Try it
Only the lines below starting at the one containing "order number: SO-85014 -> SO-80017" and ending at the one containing "Pera Acofar Todo" belong in the answer, each copied exactly.

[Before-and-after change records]
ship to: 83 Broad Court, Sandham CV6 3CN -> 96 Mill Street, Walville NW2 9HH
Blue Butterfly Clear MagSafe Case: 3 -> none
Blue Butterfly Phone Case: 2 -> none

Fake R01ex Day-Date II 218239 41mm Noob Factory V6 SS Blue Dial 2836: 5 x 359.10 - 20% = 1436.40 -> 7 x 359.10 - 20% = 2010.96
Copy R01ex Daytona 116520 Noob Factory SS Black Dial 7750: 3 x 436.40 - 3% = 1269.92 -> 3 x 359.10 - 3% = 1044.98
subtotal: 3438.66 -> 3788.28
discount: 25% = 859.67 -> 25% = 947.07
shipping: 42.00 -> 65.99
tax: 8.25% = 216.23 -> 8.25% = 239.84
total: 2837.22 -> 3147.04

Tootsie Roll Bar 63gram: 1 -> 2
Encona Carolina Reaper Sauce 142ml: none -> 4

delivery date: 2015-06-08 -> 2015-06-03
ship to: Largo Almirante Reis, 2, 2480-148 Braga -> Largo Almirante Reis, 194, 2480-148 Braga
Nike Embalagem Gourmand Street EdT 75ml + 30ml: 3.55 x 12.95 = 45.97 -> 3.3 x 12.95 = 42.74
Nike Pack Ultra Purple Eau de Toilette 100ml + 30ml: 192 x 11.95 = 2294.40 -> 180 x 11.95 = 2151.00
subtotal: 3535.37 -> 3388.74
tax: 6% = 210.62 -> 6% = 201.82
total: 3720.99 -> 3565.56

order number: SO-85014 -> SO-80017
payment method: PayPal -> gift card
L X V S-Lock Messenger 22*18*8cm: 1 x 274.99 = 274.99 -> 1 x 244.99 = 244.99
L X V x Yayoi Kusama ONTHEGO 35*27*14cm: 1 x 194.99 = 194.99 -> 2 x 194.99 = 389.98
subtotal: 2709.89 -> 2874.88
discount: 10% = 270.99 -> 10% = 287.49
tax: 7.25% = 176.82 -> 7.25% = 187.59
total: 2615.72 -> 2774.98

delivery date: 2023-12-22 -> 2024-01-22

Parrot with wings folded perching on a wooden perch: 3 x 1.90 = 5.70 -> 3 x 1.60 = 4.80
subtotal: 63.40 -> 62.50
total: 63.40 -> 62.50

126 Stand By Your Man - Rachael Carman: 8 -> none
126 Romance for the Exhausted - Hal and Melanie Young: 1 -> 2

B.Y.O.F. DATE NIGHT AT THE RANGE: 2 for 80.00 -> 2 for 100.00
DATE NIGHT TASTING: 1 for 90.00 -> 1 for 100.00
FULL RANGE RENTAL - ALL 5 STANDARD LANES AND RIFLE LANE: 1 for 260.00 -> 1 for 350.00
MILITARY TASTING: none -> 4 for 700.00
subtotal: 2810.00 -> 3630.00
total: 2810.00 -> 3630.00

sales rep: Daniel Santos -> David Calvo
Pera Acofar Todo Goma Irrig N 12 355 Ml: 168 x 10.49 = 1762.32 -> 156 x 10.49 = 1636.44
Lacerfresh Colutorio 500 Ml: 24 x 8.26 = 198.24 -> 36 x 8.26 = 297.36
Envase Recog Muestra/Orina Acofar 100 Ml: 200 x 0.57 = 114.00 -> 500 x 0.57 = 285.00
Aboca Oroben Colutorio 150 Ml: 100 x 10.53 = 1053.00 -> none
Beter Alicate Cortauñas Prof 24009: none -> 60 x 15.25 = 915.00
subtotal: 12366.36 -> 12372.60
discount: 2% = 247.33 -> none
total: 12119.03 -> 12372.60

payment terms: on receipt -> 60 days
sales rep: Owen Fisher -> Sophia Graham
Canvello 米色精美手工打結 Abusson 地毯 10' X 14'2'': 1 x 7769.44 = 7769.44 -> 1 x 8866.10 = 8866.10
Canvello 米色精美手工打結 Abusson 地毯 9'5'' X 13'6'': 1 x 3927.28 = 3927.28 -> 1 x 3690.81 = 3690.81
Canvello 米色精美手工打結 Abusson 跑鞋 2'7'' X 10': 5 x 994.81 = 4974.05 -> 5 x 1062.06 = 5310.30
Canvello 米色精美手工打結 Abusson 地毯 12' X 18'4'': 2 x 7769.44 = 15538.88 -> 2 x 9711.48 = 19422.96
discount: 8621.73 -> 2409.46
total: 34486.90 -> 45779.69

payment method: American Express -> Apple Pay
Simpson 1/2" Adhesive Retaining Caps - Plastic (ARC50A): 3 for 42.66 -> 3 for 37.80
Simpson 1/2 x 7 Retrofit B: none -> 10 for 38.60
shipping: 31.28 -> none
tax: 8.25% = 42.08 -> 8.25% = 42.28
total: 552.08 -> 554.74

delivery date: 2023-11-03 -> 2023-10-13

Answer area
order number: SO-85014 -> SO-80017
payment method: PayPal -> gift card
L X V S-Lock Messenger 22*18*8cm: 1 x 274.99 = 274.99 -> 1 x 244.99 = 244.99
L X V x Yayoi Kusama ONTHEGO 35*27*14cm: 1 x 194.99 = 194.99 -> 2 x 194.99 = 389.98
subtotal: 2709.89 -> 2874.88
discount: 10% = 270.99 -> 10% = 287.49
tax: 7.25% = 176.82 -> 7.25% = 187.59
total: 2615.72 -> 2774.98

delivery date: 2023-12-22 -> 2024-01-22

Parrot with wings folded perching on a wooden perch: 3 x 1.90 = 5.70 -> 3 x 1.60 = 4.80
subtotal: 63.40 -> 62.50
total: 63.40 -> 62.50

126 Stand By Your Man - Rachael Carman: 8 -> none
126 Romance for the Exhausted - Hal and Melanie Young: 1 -> 2

B.Y.O.F. DATE NIGHT AT THE RANGE: 2 for 80.00 -> 2 for 100.00
DATE NIGHT TASTING: 1 for 90.00 -> 1 for 100.00
FULL RANGE RENTAL - ALL 5 STANDARD LANES AND RIFLE LANE: 1 for 260.00 -> 1 for 350.00
MILITARY TASTING: none -> 4 for 700.00
subtotal: 2810.00 -> 3630.00
total: 2810.00 -> 3630.00

sales rep: Daniel Santos -> David Calvo
Pera Acofar Todo Goma Irrig N 12 355 Ml: 168 x 10.49 = 1762.32 -> 156 x 10.49 = 1636.44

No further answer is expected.